Лариса сидела с Митей и Сашей. Саша подкладывала ей в тарелку еду, быстро, негромко говорила. Лариса пожала плечами и вздохнула: наверное, Саша тоже спрашивала о болезнях. Лицо у Ларисы, однако, было розовое и спокойное. Совсем трезвая Соня откуда-то с конца стола глядела на всех с доброй улыбкой. «Милые вы мои», — неожиданно подумала Лера. Ей захотелось поскорее уйти, остаться втроем, залезть с ногами на «Княгиню Ивановну». Пусть бы и Чагин пришел, с ним все-таки интересно. Лера теперь немного стыдилась за себя и девочек, что они нарядились и будто на что-то надеялись, чего-то хотели, идя на этот вечер, стыдно своего платья, своей прически.
Митя, взобравшись на стул, опять кричал «минуточку!», Чинцов в десятый раз острил: «Шпокойно, шнимаю, шпортил!» Лампа ярко вспыхнула, и в ее свете все лица показались Лере уродливыми. Странно, она прежде не умела судить людей и думать о них так, как сейчас думала, и не могла держать себя так уверенно и просто. Может быть, она уже знала теперь цену самой себе и поэтому могла судить и оценивать других?..
В половине двенадцатого прибежала сестра из больницы: привели пьяного с пробитой головой.
Лера просила Ларису с Соней остаться, но те не захотели. Пока они одевались, Лера выскочила на улицу и побежала прямо в «гвоздиках» по скользкому тротуару. Шел снег, и где-то вовсю горланили: «Бродяга Байкал переехал…»
Голову пробили огромному детине Васюку, лесорубу, рана была большая. Лера обрабатывала ее два с лишним часа; казалось бы, десять раз надо потерять сознание, а Васюк только покряхтывал и вновь рассказывал Лере, как он троих повалил, а четвертый-то, паразит, с кирпичиной набежал.
— Кабы я шапку-то не обронил, — жалел он, — то бы и ничего…
— Да молчите вы! — приказала Лера. — Нельзя вам говорить, у вас сотрясение, может быть.
— Натуральное сотрясение, — шутил Васюк. — Кирпичина-то, знаешь, какой…
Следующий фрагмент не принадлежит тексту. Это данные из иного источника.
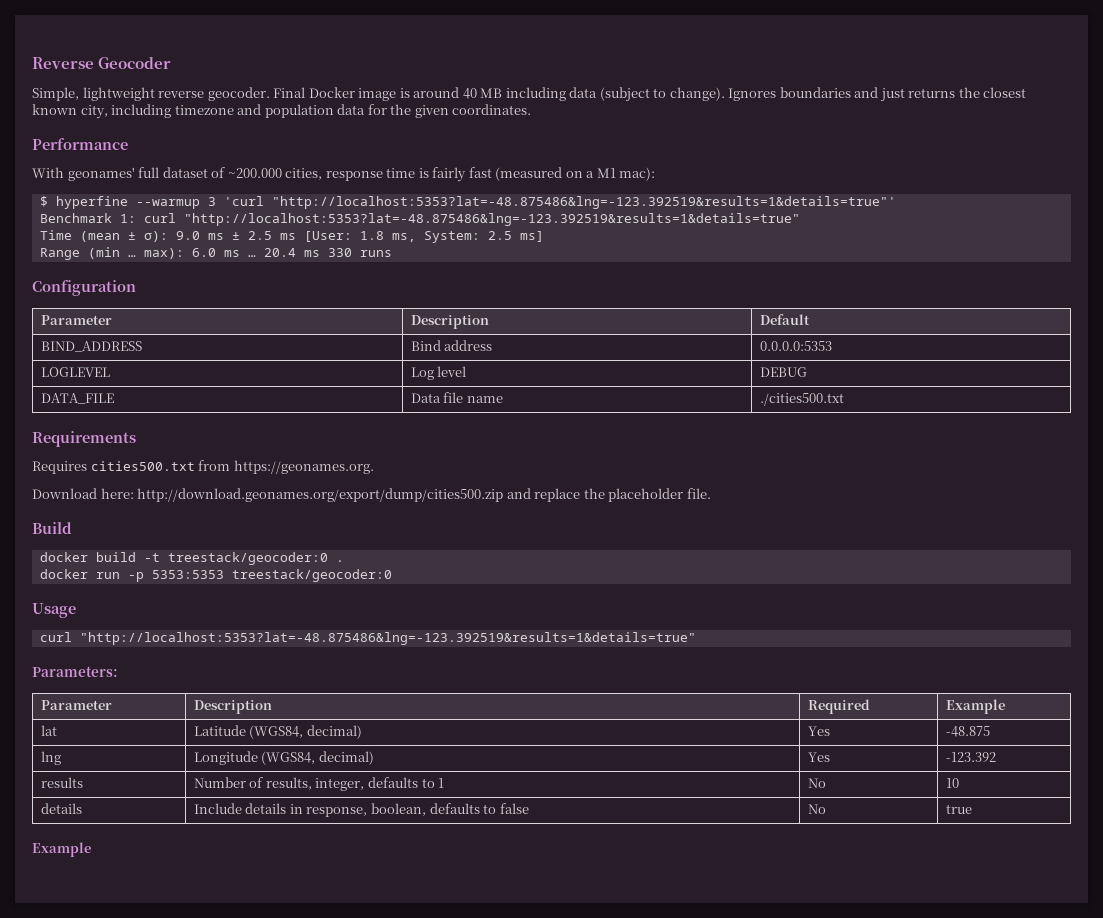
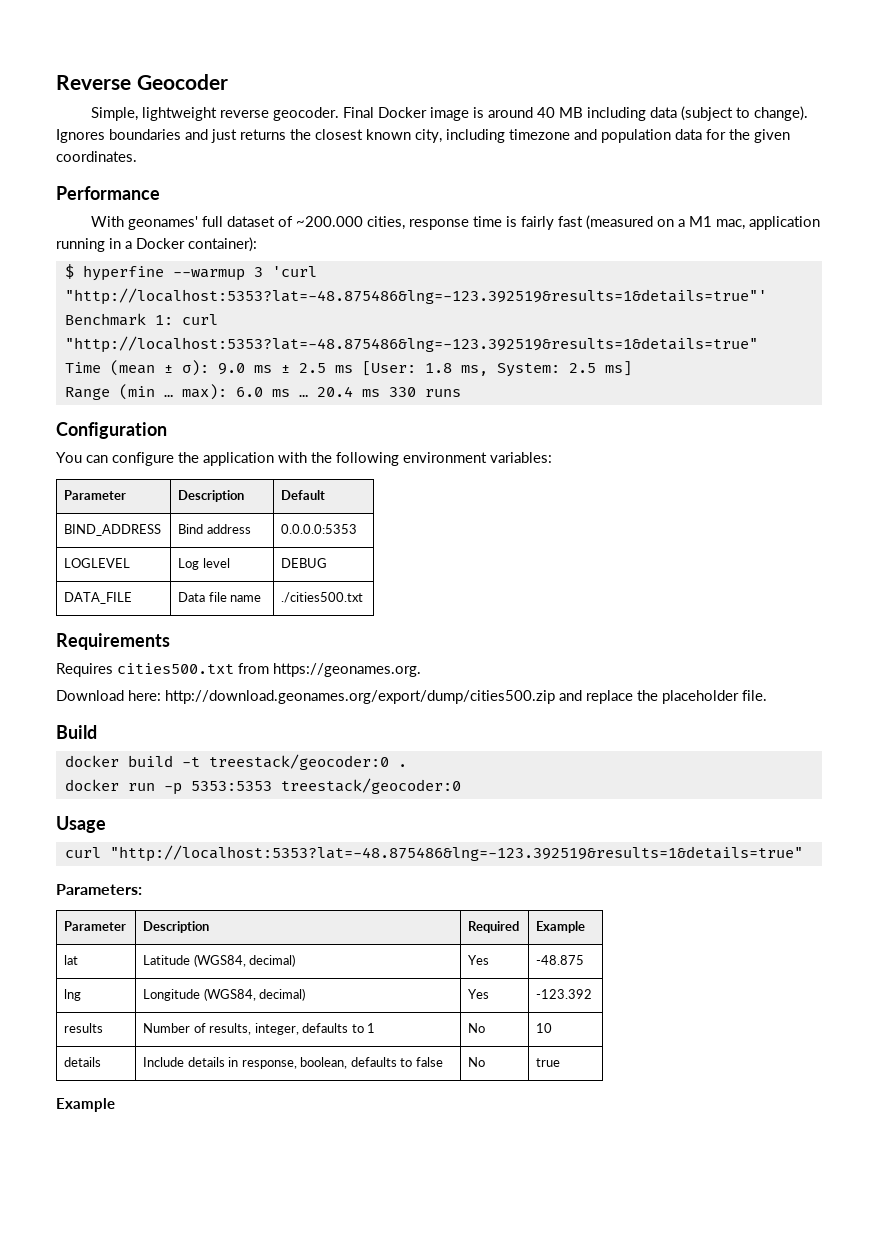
- With geonames' full dataset of ~200.000 cities, response time is fairly fast (measured on a M1 mac):
+ With geonames' full dataset of ~200.000 cities, response time is fairly fast (measured on a M1 mac, application running in a Docker container):
+ You can configure the application with the following environment variables:

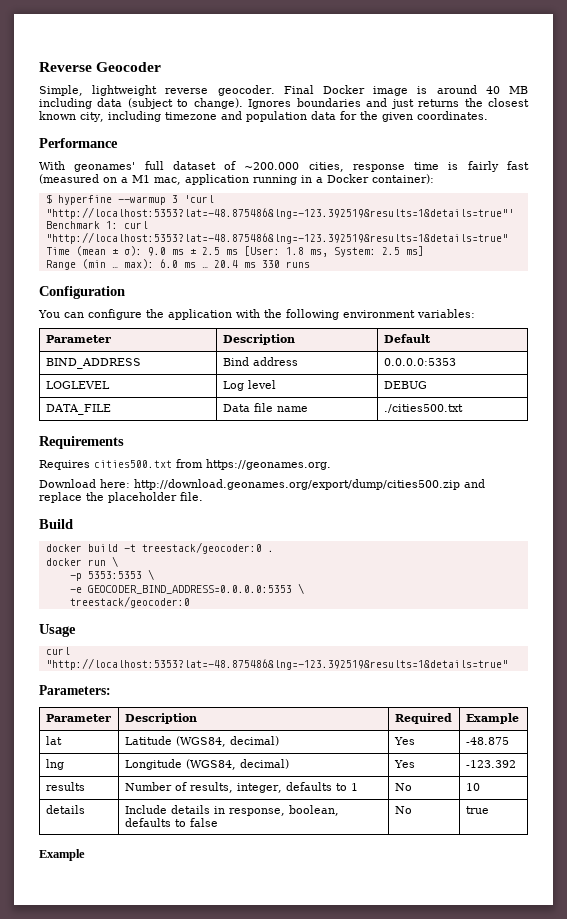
- docker run -p 5353:5353 treestack/geocoder:0
+ docker run \
+ -p 5353:5353 \
+ -e GEOCODER_BIND_ADDRESS=0.0.0.0:5353 \
+ treestack/geocoder:0

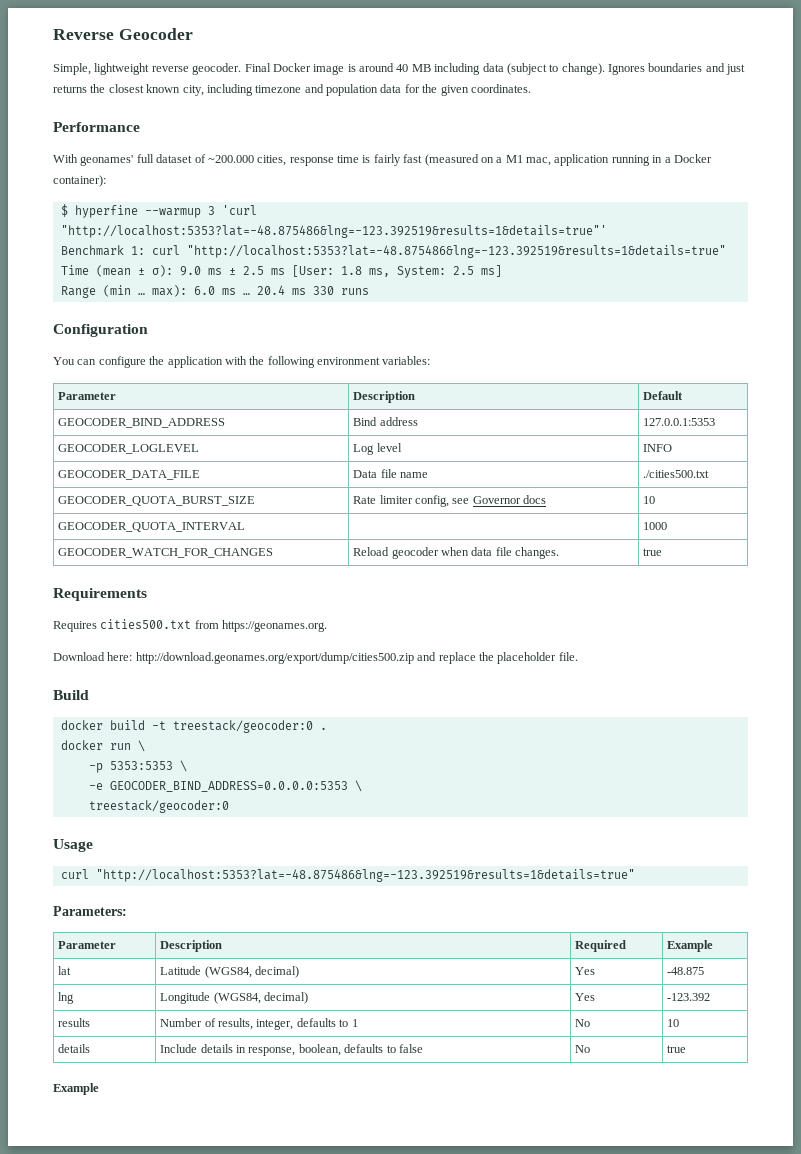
- BIND_ADDRESS | Bind address | 0.0.0.0:5353
- LOGLEVEL | Log level | DEBUG
- DATA_FILE | Data file name | ./cities500.txt
+ GEOCODER_BIND_ADDRESS | Bind address | 127.0.0.1:5353
+ GEOCODER_LOGLEVEL | Log level | INFO
+ GEOCODER_DATA_FILE | Data file name | ./cities500.txt
+ GEOCODER_QUOTA_BURST_SIZE | Rate limiter config, see Governor docs | 10
+ GEOCODER_QUOTA_INTERVAL | | 1000
+ GEOCODER_WATCH_FOR_CHANGES | Reload geocoder when data file changes. | true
Кроме Васюка, поступила потом еще одна жертва веселья — с ножевой раной в боку, — тот самый парень, который танцевал с Лерой в клубе. Звали его Гешка Малых. Рана пустяковая, скользящая, только кожа вспорота, и держался парень храбро и никак не хотел штаны снимать.
— Это я сам напоромшись, — твердил он. — Сам, слышь!
Он опять был выпивши, и тот же галстук голубой на нем, и усишки блестели.
— Какого черта сидишь! — закричала Лера. — Ну-ка, живо! «Напоромшись»!
Вместо запланированных безобидных и спокойных старушечьих зобов и фурункулов пришлось обрабатывать настоящие раны — вот тебе и Восьмое марта!
А прямо из лесу, с лесоповала, доставили еще одного надорвавшегося на работе — там два дня прогуляли, а потом аврал пошел, — вот этот Малинин и надорвался. Ох уж Лера и честила этого испуганного, одуревшего от боли мужичонку и тех, кто его привез!